Un poison violent pour l'environnement
Pour Laurent Kelle, président de WWF Guyane, ce taux de concentration est préoccupant : "Le cyanure est un poison largement considéré comme violent pour l'environnement notamment les systèmes aquatiques. Il provoque l'asphyxie de tous les organismes vivants, ce qui perturbe et touche toute la chaîne alimentaire", indique-t-il. Selon lui, l'utilisation du cyanure dans l'exploitation aurifère devrait être régulée, voire interdite. C'était d'ailleurs le sens d'un texte de 2010 du Parlement européen visant à interdire ce produit dans les mines. Mais selon Laurent Kelle, cette réglementation n'est pas traduite dans les faits, et n'est appliquée que par quelques pays (Croatie, République tchèque) qui ont décidé d'intégrer le texte dans leur législation interne.
Un accident comparable était intervenu en Europe en 2000, lorsque 100 000 mètres cubes d'eau polluée au cyanure ont été déversés d'un réservoir d'une mine d'or dans le réseau fluvial formé par la Tisza et le Danube, en Roumanie. À ce jour, cet accident est considéré comme la plus grande catastrophe écologique que l'Europe centrale ait connue.
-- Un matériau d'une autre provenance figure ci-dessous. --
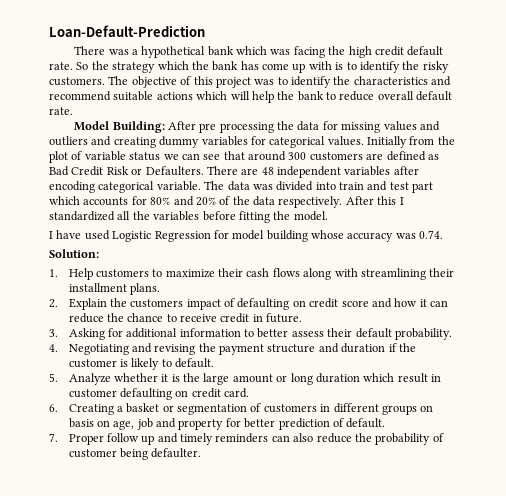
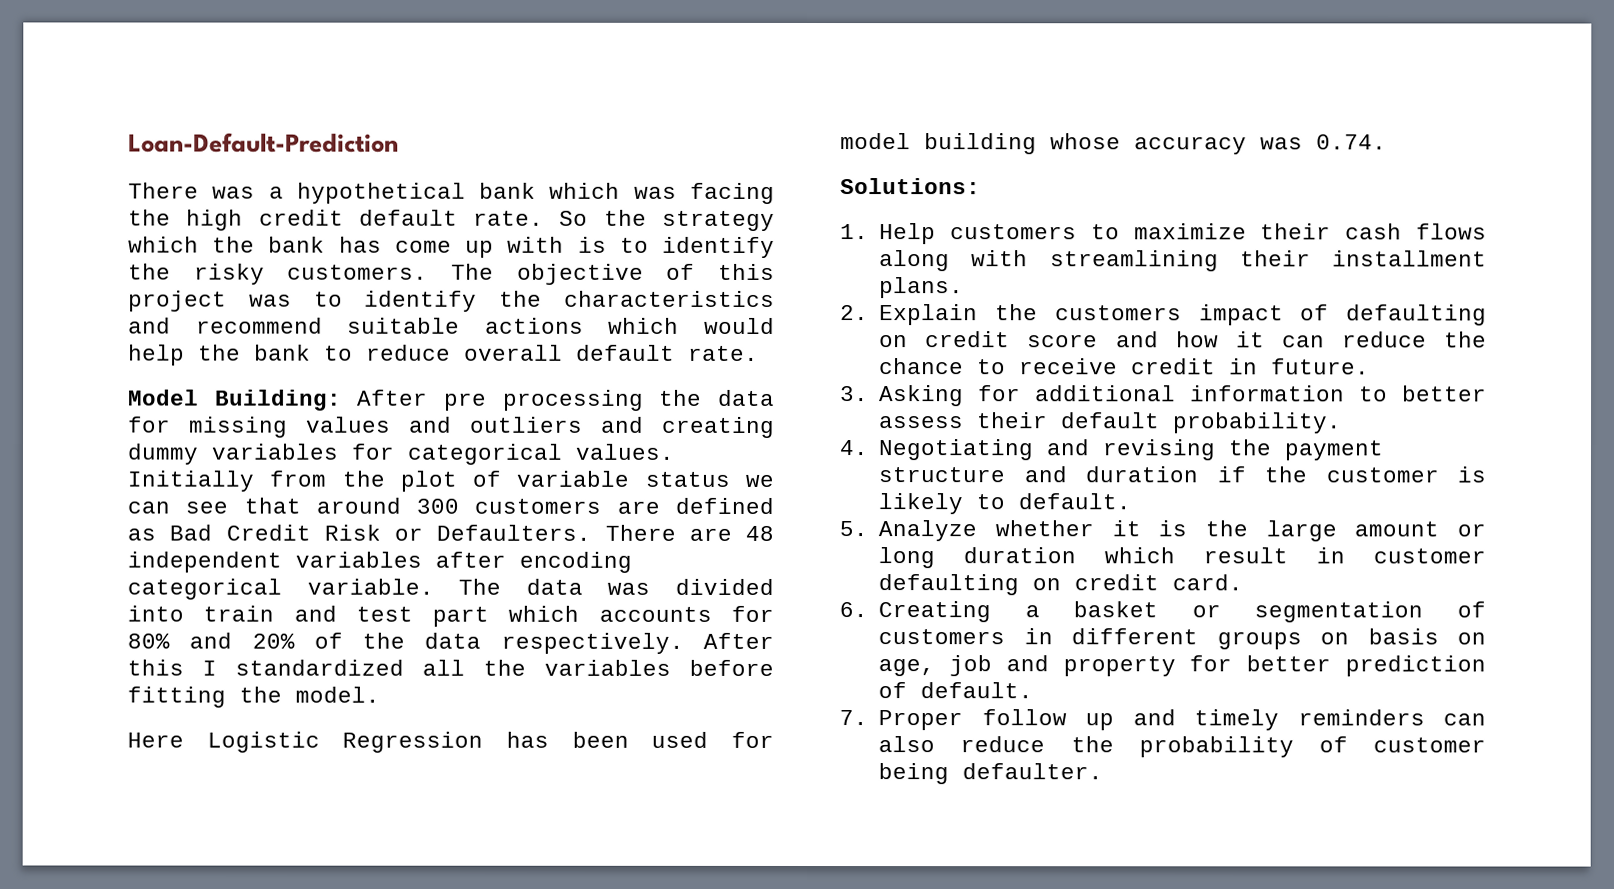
- The objective of this project was to identify the characteristics and recommend suitable actions which will help the bank to reduce overall default rate.
+ The objective of this project was to identify the characteristics and recommend suitable actions which would help the bank to reduce overall default rate.
- I have used Logistic Regression for model building whose accuracy was 0.74.
+ Here Logistic Regression has been used for model building whose accuracy was 0.74.
- Solution:
+ Solutions:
Dans le cas de la pollution au cyanure dans au Suriname, "on manque encore d'informations sur le comportement du produit. Mais on sait qu'il est très violent sur quelques semaines voire quelques mois. En revanche, sa rémanence est beaucoup moins forte qu'un produit comme le mercure", affirme Laurent Kelle.
Inquiétude et incertitudes
Suite à l'accident, le gouvernement surinamais a immédiatement interdit l'utilisation du cyanure dans les extractions d'or. Pourtant, les associations environnementales locales alertent depuis longtemps sur les potentiels dangers de l'utilisation non régulée du cyanure sur les écosystèmes. Les recherches sur la gravité de la pollution et sur sa potentielle contagion se poursuivent.
Pendant ce temps, les témoignages de la population se multiplient. Sur les réseaux sociaux, des vidéos de poissons morts et d'enfants atteints soudainement de maux d'estomac circulent. Dans les villages locaux, le directeur de la compagnie des eaux tente de canaliser les inquiétudes en répétant que la potabilité est testée de manière continuelle. Alors que différentes traînées chimiques vertes dans l'eau apparaissent à différents endroits du pays, la gravité de la situation n'a pas encore été évaluée.
De son côté, le média local Waterkant rapporte qu'un jeune garçon de six ans est décédé dans la matinée. L'enfant, touché subitement par des diarrhées et des vomissements avant d'être transporté à l'hôpital, ne s'était jamais plaint auparavant. Sa famille, qui soupçonne un contact avec de l'eau polluée, a réclamé l'ouverture d'une enquête sur les circonstances du décès.
Les auteurs des faits sont quant à eux toujours recherchés par les services de police.